*WORK TO BE COMPLETED*. The response must consist of the lines below from the one with "<div>Wolfgang Gottes</div>" through the one with "<div>Michael Bender</div>", exactly as they appear and with both ends kept.

[Data records]
---*---
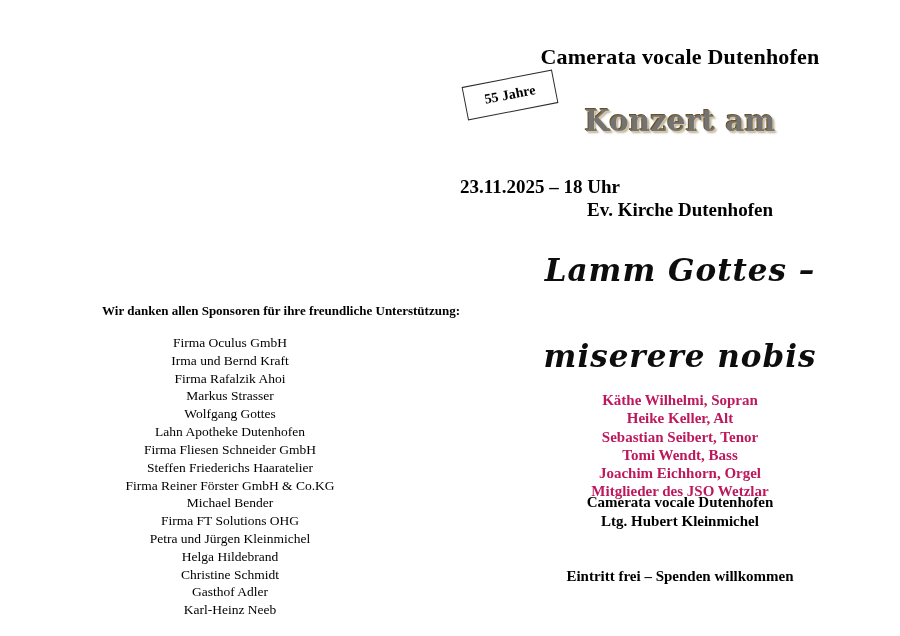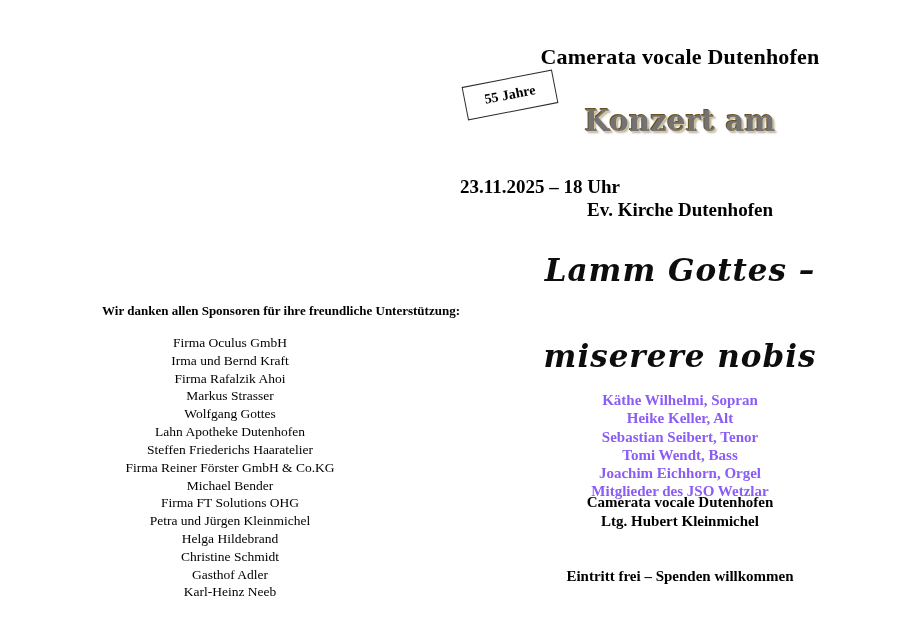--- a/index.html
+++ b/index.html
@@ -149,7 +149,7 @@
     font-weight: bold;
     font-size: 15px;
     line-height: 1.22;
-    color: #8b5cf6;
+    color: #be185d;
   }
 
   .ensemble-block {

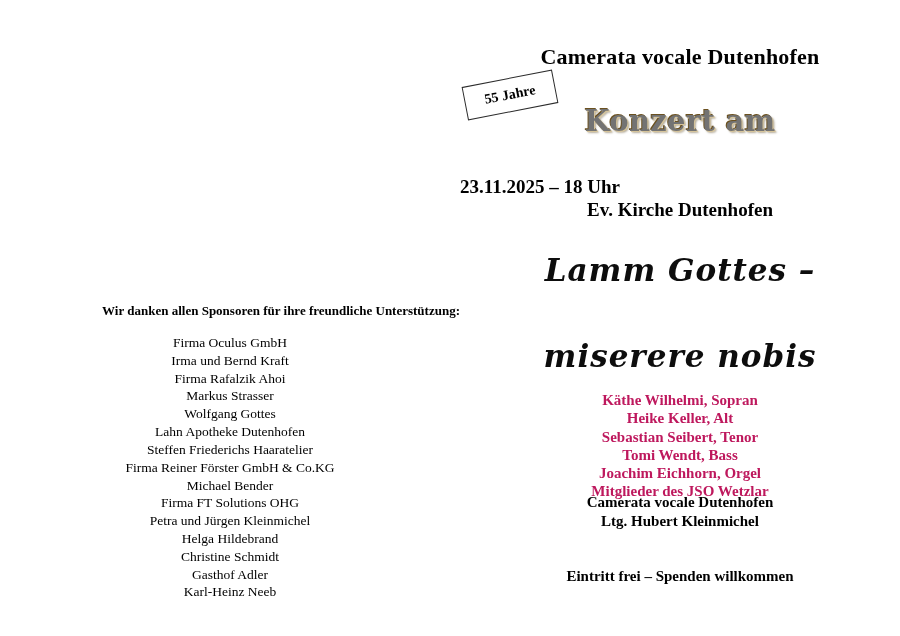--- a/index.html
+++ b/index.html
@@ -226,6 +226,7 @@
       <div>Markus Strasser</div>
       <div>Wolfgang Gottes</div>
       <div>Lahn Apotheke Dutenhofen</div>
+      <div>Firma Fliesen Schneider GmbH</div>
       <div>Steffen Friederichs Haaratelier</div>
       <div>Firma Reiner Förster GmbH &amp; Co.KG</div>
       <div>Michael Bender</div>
---*---
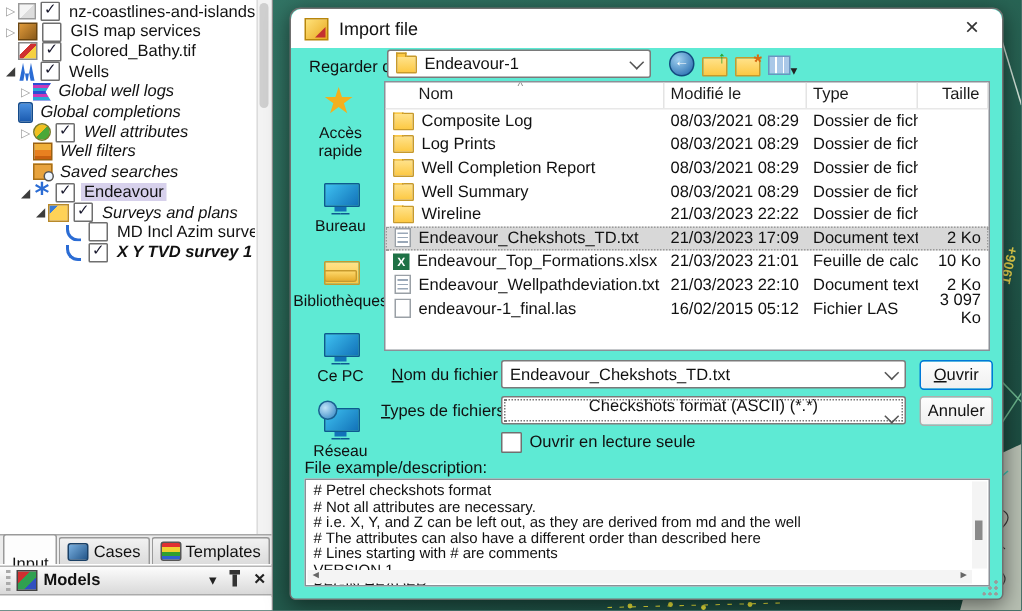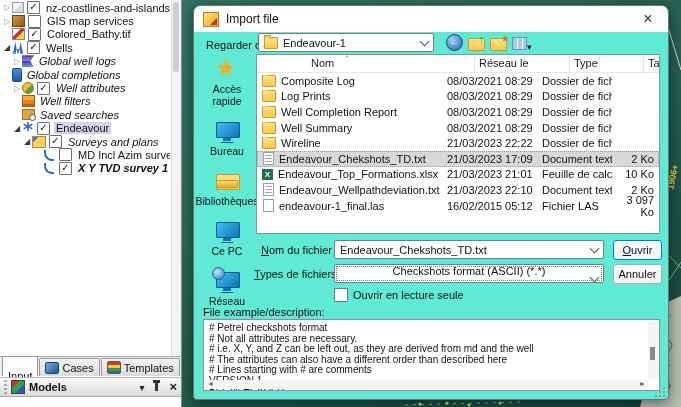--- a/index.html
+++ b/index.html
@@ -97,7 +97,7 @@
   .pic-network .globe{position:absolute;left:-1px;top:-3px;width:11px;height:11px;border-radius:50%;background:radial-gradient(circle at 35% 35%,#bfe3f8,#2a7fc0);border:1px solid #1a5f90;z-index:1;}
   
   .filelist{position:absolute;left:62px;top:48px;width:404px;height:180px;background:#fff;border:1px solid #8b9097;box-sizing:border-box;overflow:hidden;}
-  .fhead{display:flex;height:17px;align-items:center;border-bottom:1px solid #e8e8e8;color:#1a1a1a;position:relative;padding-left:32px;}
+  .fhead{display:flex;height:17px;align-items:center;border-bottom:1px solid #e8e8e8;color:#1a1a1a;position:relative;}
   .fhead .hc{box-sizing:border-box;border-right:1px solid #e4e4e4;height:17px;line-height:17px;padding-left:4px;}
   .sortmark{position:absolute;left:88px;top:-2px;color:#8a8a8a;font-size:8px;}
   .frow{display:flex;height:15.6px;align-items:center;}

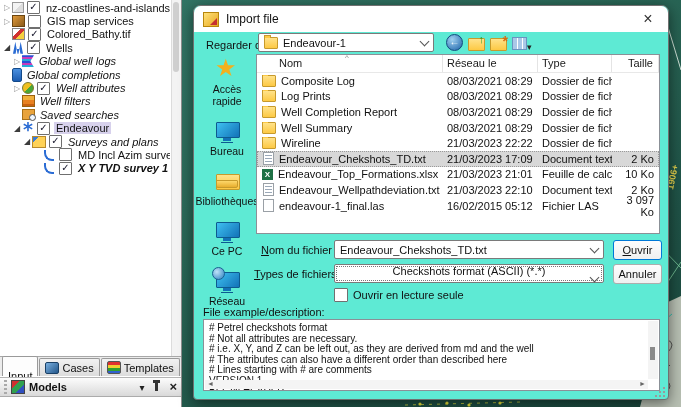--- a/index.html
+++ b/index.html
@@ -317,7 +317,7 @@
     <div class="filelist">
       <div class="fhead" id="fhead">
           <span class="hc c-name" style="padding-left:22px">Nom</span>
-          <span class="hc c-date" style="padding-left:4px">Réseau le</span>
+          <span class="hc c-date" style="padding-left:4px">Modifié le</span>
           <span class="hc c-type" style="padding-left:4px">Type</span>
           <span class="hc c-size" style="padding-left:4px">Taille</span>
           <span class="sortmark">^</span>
---*---
*EXERCISE RESULT*.
       <div>Wolfgang Gottes</div>
       <div>Lahn Apotheke Dutenhofen</div>
+      <div>Firma Fliesen Schneider GmbH</div>
       <div>Steffen Friederichs Haaratelier</div>
       <div>Firma Reiner Förster GmbH &amp; Co.KG</div>
       <div>Michael Bender</div>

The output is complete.